Turton’s drawing of character is as cleverly ambiguous, and as persuasively double-handed, as the tension between religious credulity and the forensic, diagnostic intelligence of Sammy Pipps’ assurances: Jan Hahn is one part misogynist tyrant, one part protector; the gentle giant Arent Hayes, upon whom the narrative hangs, is capable of extreme violence, and acts of selfless loyalty; and Sara Wessel is transformed by her experience as the apparel of veneer unravels:

‘Three weeks ago, she’d boarded the Saardam with her husband, hidden so deeply under layers of etiquette and hatred that she’s almost forgotten who she was’.
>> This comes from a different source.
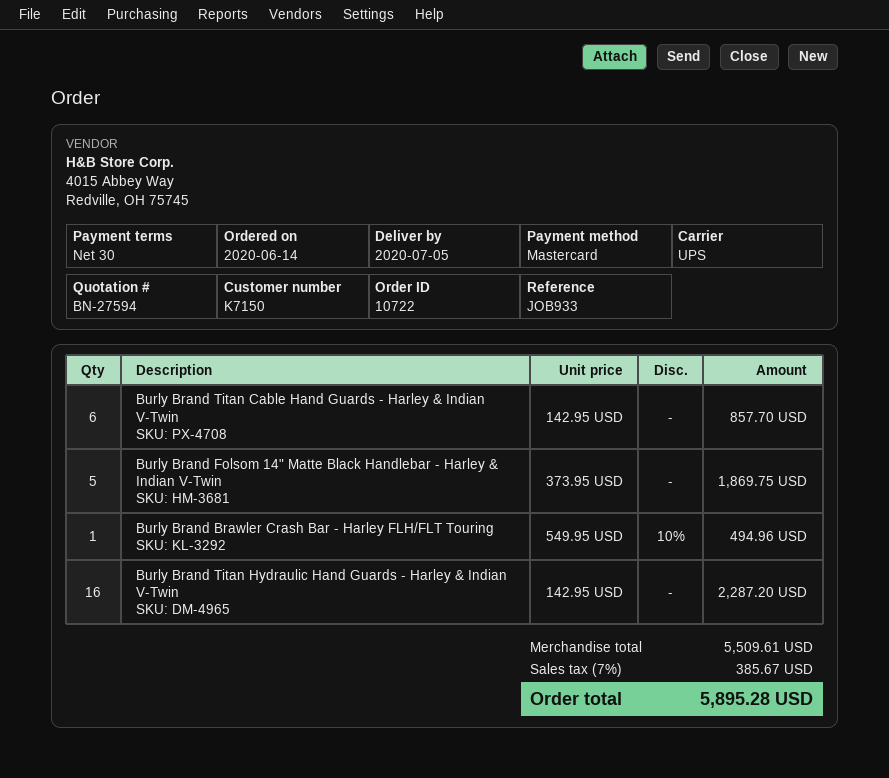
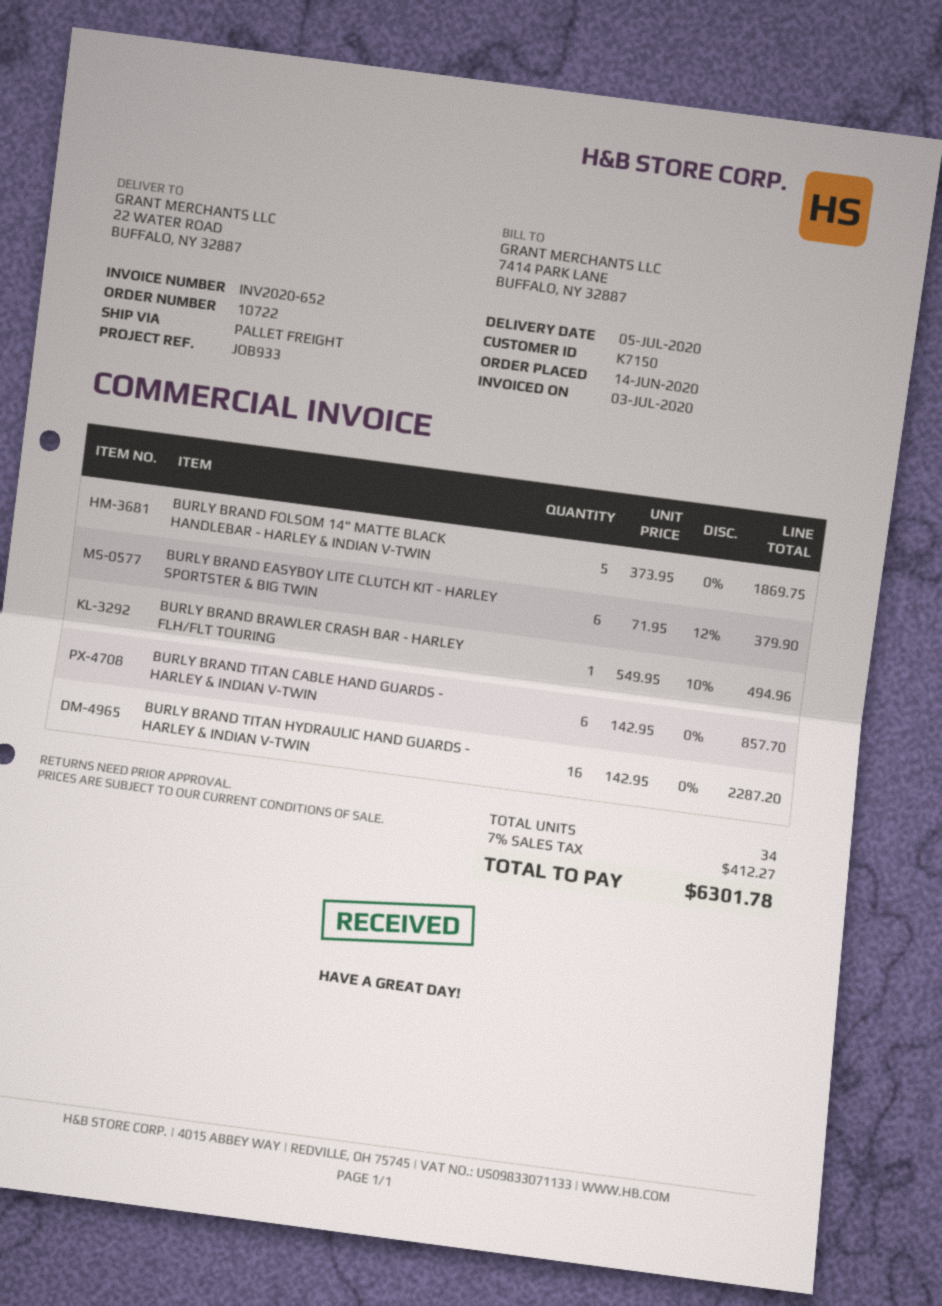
shipping method: UPS -> pallet freight
BURLY BRAND EASYBOY LITE CLUTCH KIT - HARLEY SPORTSTER & BIG TWIN: none -> 6 x 71.95 - 12% = 379.90
tax: 7% = 385.67 -> 7% = 412.27
total: 5895.28 -> 6301.78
The darker side of character emerges as the veneer of civilisation is tested to destruction, and Turton plays the ravening fear card to great effect – the ear-worm Mephistopheles offering riches beyond compare for the selling of souls to murderous intent, the testing of mental resistance, in a profoundly superstitious time, by the ubiquitous appearance of the devil’s mark.

When the denouement arrives, as the Saardam is wrecked on the death-sharpened promontories of an island, we hear resonances of Golding again: in the fracturing of a kind of moral order into venality, secession, mutiny, the voice of reason and loyalty is assumed by Arent Hayes and his band of ‘innocents’ and instinctive survivors. And it is here that criminal truths about otherwise ‘reliable’ characters emerge, in a crossing and counter-crossing of accusation whose culminating casualty is the religious zealotry by which many have hitherto been spellbound. Human agency, sleight of hand, and ingenuity are the final arbiters, as astonishingly complex explanations banjax the reader with mistaken identities and unexpected culpabilities. And if his finale wraps The Devil and the Dark Water in a not entirely convincing blanket of resolution and concord, it is of little moment: the reader has already been wildly entertained by Stuart Turton’s pyrotechnic gift for storytelling and plot.


The Devil and the Dark Water is published by Raven Books.